**INSTRUCTIONS FOR THE TASK**.
An exact copy of the records is needed; please leave the images out.

======== SOURCE INFORMATION

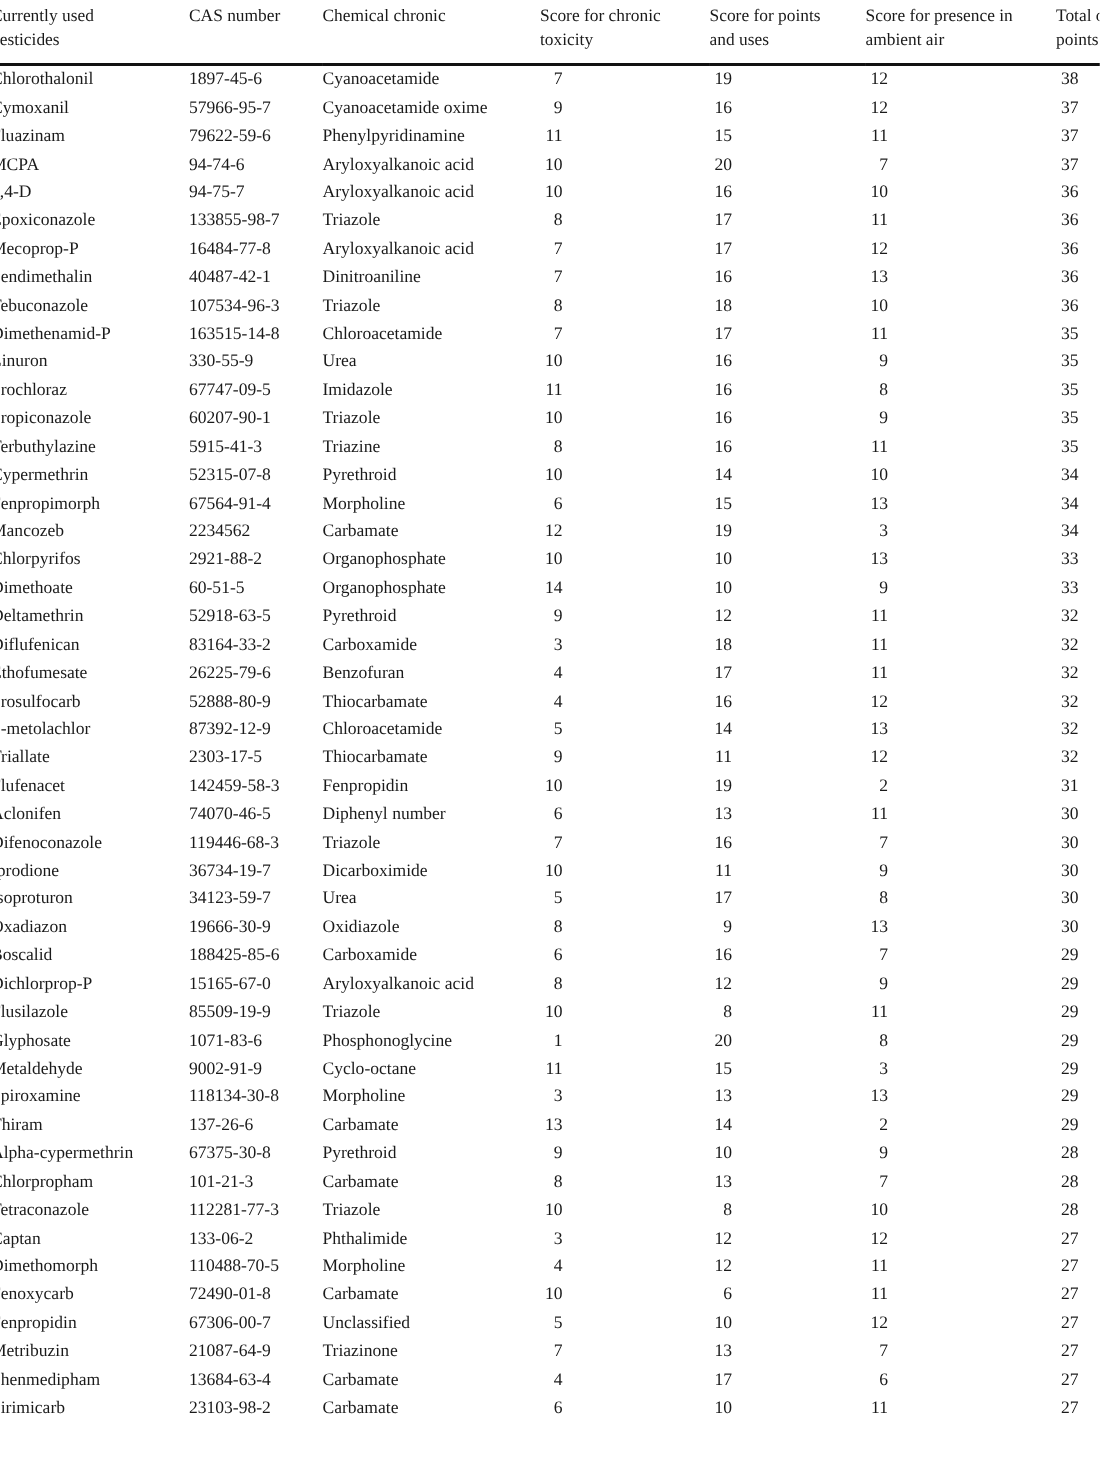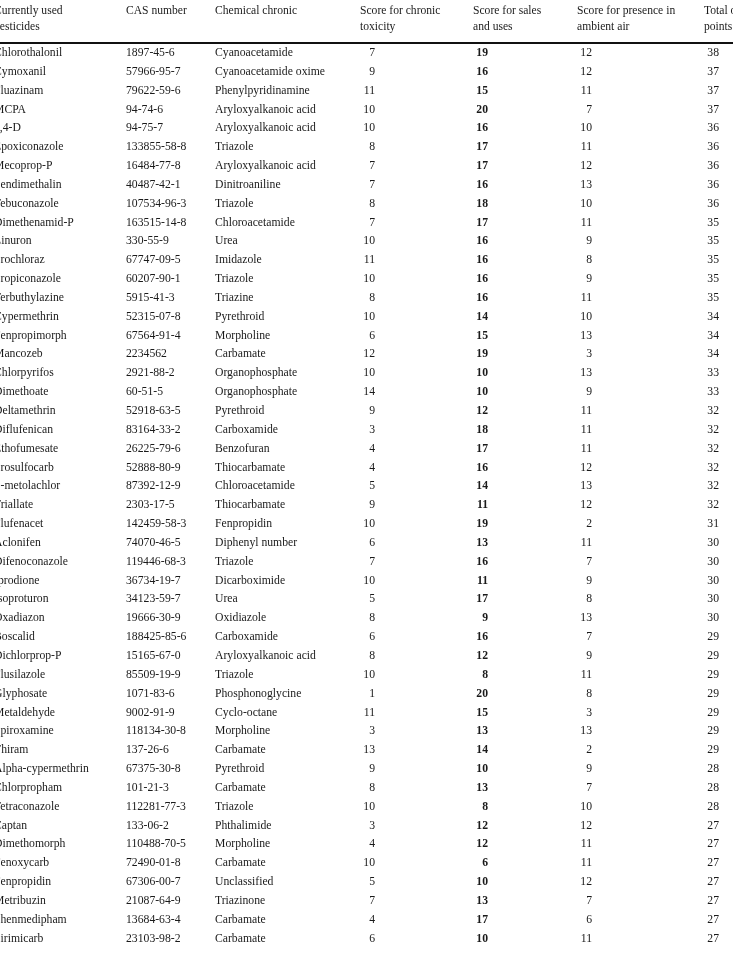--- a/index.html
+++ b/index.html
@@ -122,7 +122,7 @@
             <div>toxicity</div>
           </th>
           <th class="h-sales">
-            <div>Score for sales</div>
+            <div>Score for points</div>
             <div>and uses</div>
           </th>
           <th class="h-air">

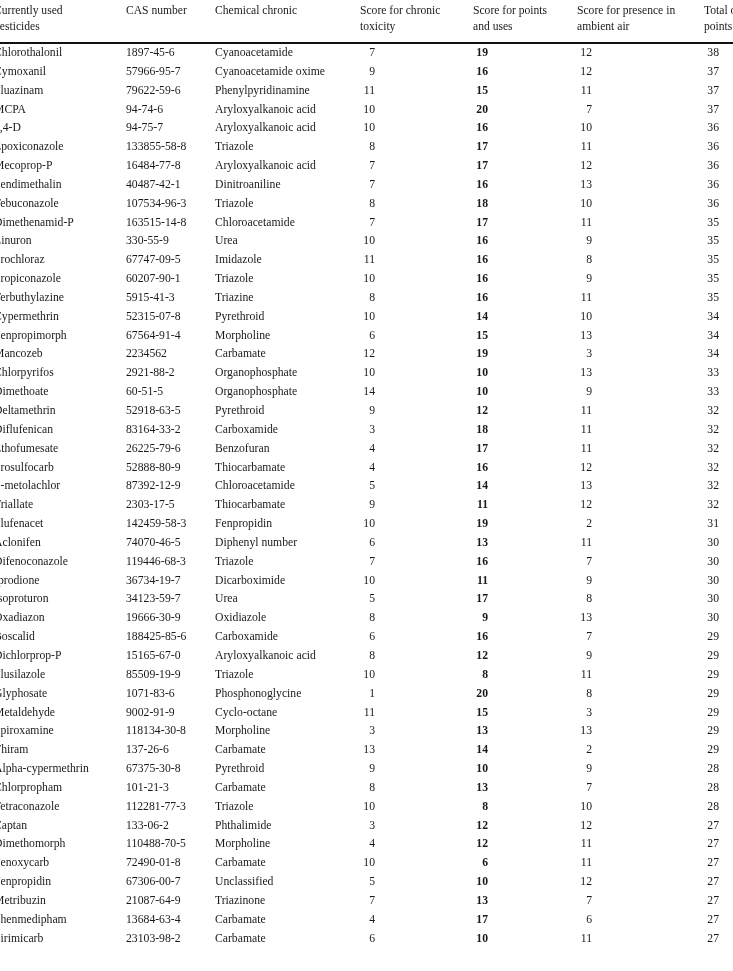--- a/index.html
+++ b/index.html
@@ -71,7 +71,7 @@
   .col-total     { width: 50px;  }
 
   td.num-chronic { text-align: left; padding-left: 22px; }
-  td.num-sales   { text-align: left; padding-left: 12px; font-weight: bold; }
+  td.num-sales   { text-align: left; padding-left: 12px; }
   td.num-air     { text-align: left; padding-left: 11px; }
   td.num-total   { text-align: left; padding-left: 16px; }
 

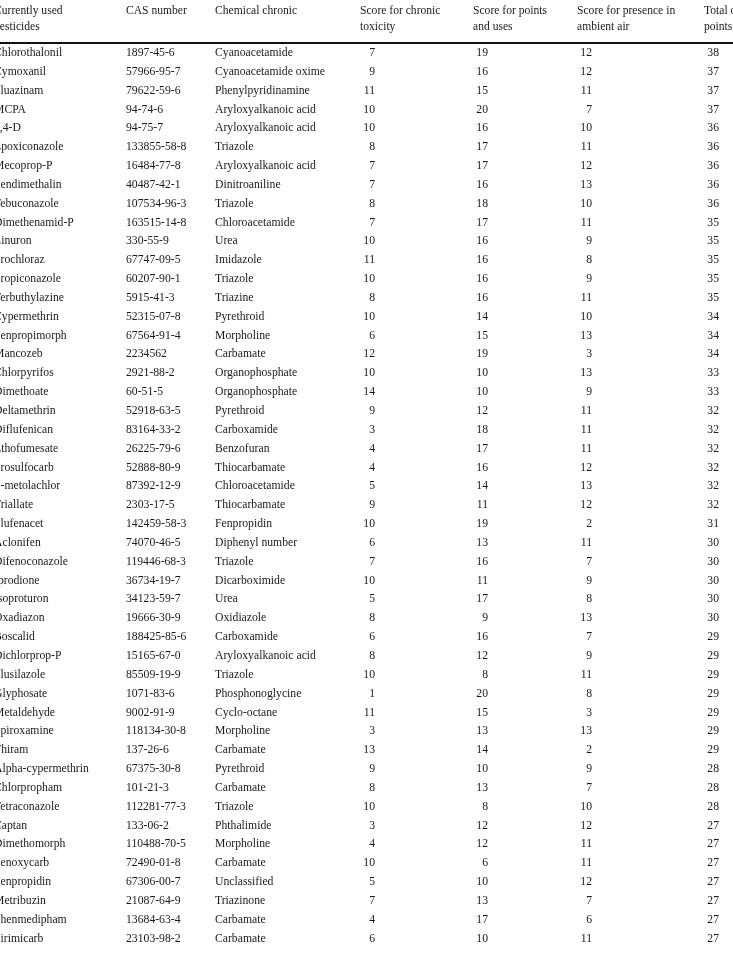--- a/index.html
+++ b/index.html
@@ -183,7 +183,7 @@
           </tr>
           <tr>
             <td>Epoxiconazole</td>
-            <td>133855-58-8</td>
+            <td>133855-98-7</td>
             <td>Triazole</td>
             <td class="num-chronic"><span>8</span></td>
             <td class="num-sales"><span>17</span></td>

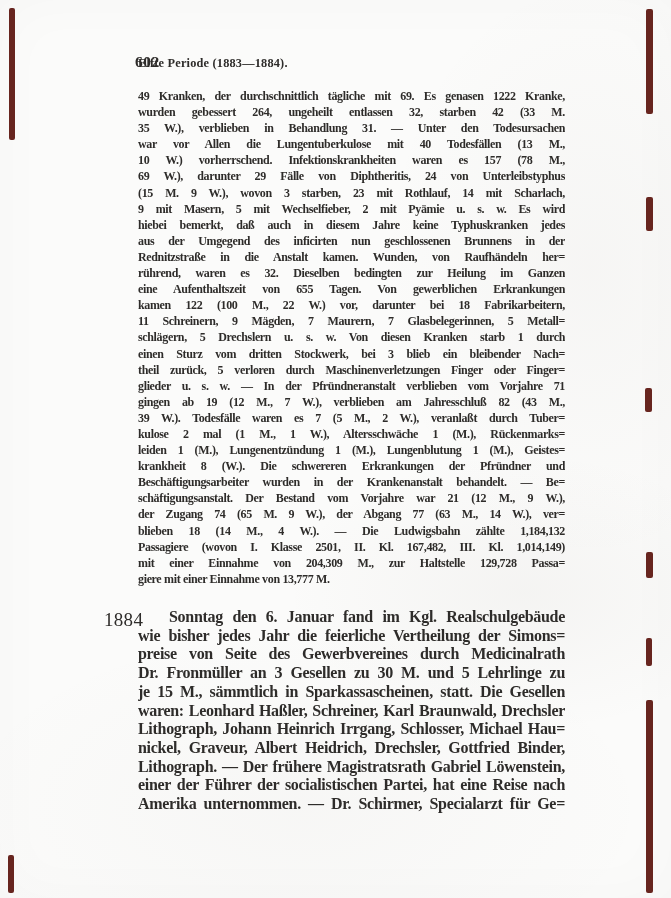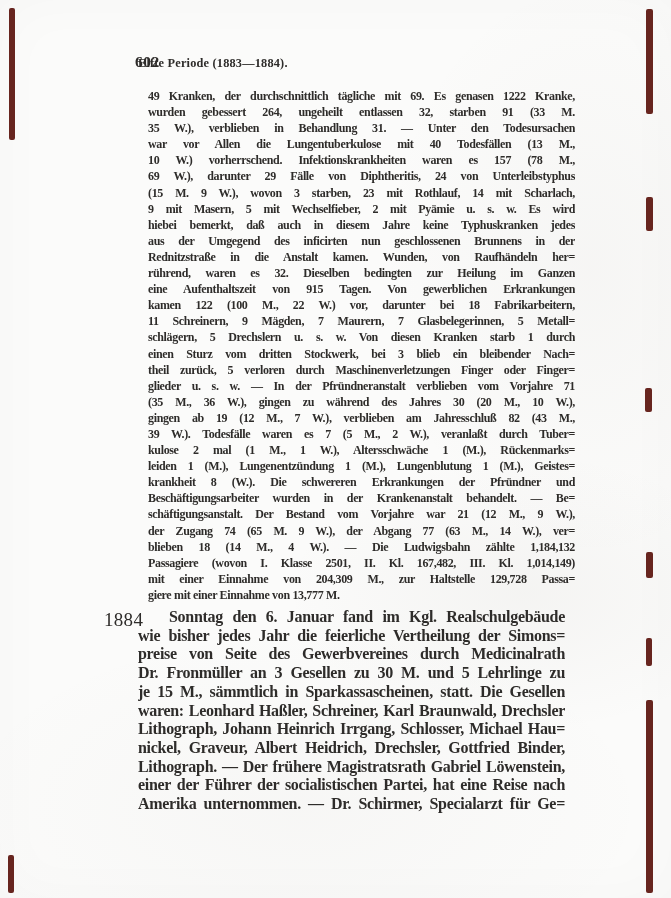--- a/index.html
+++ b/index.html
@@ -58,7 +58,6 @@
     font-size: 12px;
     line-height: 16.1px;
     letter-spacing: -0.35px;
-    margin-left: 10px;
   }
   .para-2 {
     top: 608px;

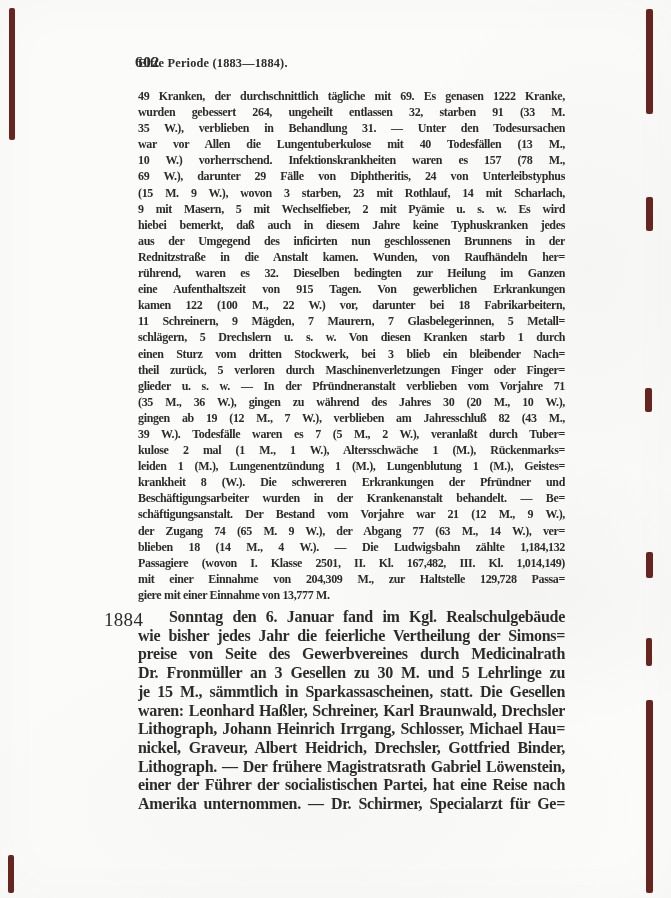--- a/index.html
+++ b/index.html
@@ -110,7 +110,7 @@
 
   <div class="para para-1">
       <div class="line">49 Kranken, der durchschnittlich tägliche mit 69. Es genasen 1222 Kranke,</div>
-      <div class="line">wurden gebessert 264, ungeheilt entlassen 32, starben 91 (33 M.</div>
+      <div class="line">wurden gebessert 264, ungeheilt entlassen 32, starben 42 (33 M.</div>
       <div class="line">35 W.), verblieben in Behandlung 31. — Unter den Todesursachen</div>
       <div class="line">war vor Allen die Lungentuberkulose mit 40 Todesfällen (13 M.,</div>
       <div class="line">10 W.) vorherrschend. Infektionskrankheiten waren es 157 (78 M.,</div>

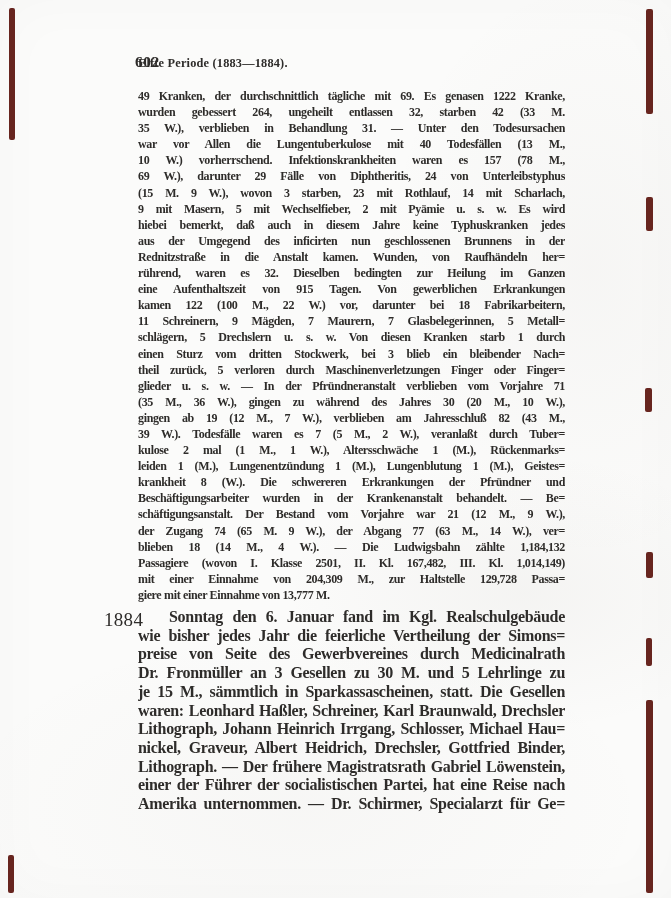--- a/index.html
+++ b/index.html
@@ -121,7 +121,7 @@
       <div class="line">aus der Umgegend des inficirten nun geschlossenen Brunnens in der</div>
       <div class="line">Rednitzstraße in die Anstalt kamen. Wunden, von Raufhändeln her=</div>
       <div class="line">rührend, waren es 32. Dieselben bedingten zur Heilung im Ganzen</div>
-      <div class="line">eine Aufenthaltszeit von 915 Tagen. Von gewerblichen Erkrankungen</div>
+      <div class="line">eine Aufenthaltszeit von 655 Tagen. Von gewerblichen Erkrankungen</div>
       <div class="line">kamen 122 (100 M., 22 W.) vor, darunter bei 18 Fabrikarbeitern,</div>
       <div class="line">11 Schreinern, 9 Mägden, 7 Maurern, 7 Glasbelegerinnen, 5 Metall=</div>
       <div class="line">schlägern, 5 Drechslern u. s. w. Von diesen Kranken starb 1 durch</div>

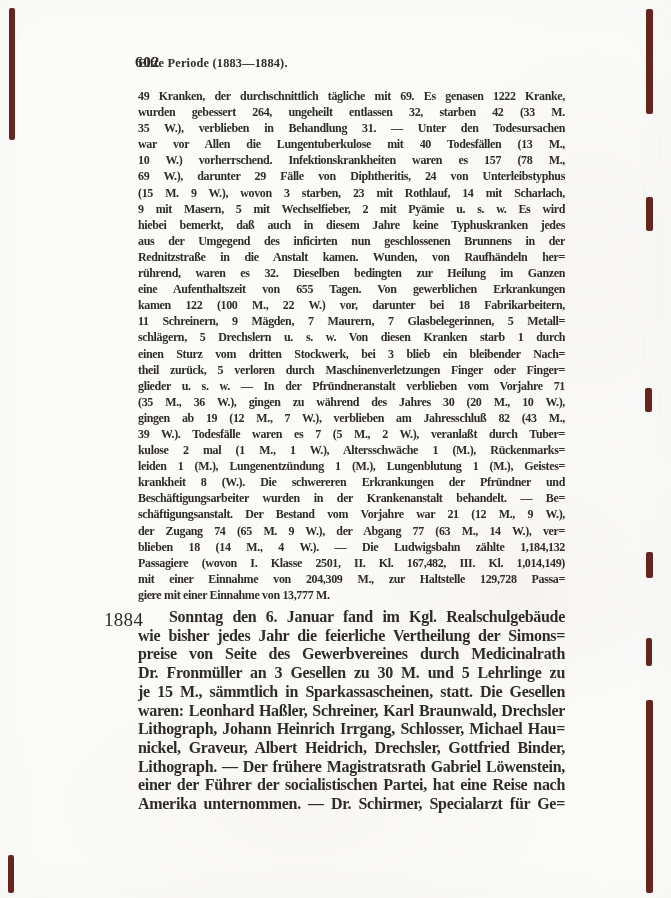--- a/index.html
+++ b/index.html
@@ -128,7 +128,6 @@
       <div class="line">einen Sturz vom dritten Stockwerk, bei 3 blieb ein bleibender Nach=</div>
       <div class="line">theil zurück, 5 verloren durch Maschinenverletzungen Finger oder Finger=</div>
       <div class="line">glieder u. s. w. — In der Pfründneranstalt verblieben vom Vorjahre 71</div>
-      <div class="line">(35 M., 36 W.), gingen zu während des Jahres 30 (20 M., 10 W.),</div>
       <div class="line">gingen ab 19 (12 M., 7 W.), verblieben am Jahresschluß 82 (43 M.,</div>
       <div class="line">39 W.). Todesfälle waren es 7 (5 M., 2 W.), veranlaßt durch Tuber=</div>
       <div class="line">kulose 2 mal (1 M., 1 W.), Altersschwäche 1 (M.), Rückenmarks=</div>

================

**RESULT FOR THIS TASK**.
--- a/index.html
+++ b/index.html
@@ -122,7 +122,7 @@
             <div>toxicity</div>
           </th>
           <th class="h-sales">
-            <div>Score for sales</div>
+            <div>Score for points</div>
             <div>and uses</div>
           </th>
           <th class="h-air">

--- a/index.html
+++ b/index.html
@@ -71,7 +71,7 @@
   .col-total     { width: 50px;  }
 
   td.num-chronic { text-align: left; padding-left: 22px; }
-  td.num-sales   { text-align: left; padding-left: 12px; font-weight: bold; }
+  td.num-sales   { text-align: left; padding-left: 12px; }
   td.num-air     { text-align: left; padding-left: 11px; }
   td.num-total   { text-align: left; padding-left: 16px; }
 

--- a/index.html
+++ b/index.html
@@ -183,7 +183,7 @@
           </tr>
           <tr>
             <td>Epoxiconazole</td>
-            <td>133855-58-8</td>
+            <td>133855-98-7</td>
             <td>Triazole</td>
             <td class="num-chronic"><span>8</span></td>
             <td class="num-sales"><span>17</span></td>

--- a/index.html
+++ b/index.html
@@ -58,7 +58,6 @@
     font-size: 12px;
     line-height: 16.1px;
     letter-spacing: -0.35px;
-    margin-left: 10px;
   }
   .para-2 {
     top: 608px;

--- a/index.html
+++ b/index.html
@@ -110,7 +110,7 @@
 
   <div class="para para-1">
       <div class="line">49 Kranken, der durchschnittlich tägliche mit 69. Es genasen 1222 Kranke,</div>
-      <div class="line">wurden gebessert 264, ungeheilt entlassen 32, starben 91 (33 M.</div>
+      <div class="line">wurden gebessert 264, ungeheilt entlassen 32, starben 42 (33 M.</div>
       <div class="line">35 W.), verblieben in Behandlung 31. — Unter den Todesursachen</div>
       <div class="line">war vor Allen die Lungentuberkulose mit 40 Todesfällen (13 M.,</div>
       <div class="line">10 W.) vorherrschend. Infektionskrankheiten waren es 157 (78 M.,</div>

--- a/index.html
+++ b/index.html
@@ -121,7 +121,7 @@
       <div class="line">aus der Umgegend des inficirten nun geschlossenen Brunnens in der</div>
       <div class="line">Rednitzstraße in die Anstalt kamen. Wunden, von Raufhändeln her=</div>
       <div class="line">rührend, waren es 32. Dieselben bedingten zur Heilung im Ganzen</div>
-      <div class="line">eine Aufenthaltszeit von 915 Tagen. Von gewerblichen Erkrankungen</div>
+      <div class="line">eine Aufenthaltszeit von 655 Tagen. Von gewerblichen Erkrankungen</div>
       <div class="line">kamen 122 (100 M., 22 W.) vor, darunter bei 18 Fabrikarbeitern,</div>
       <div class="line">11 Schreinern, 9 Mägden, 7 Maurern, 7 Glasbelegerinnen, 5 Metall=</div>
       <div class="line">schlägern, 5 Drechslern u. s. w. Von diesen Kranken starb 1 durch</div>

--- a/index.html
+++ b/index.html
@@ -128,7 +128,6 @@
       <div class="line">einen Sturz vom dritten Stockwerk, bei 3 blieb ein bleibender Nach=</div>
       <div class="line">theil zurück, 5 verloren durch Maschinenverletzungen Finger oder Finger=</div>
       <div class="line">glieder u. s. w. — In der Pfründneranstalt verblieben vom Vorjahre 71</div>
-      <div class="line">(35 M., 36 W.), gingen zu während des Jahres 30 (20 M., 10 W.),</div>
       <div class="line">gingen ab 19 (12 M., 7 W.), verblieben am Jahresschluß 82 (43 M.,</div>
       <div class="line">39 W.). Todesfälle waren es 7 (5 M., 2 W.), veranlaßt durch Tuber=</div>
       <div class="line">kulose 2 mal (1 M., 1 W.), Altersschwäche 1 (M.), Rückenmarks=</div>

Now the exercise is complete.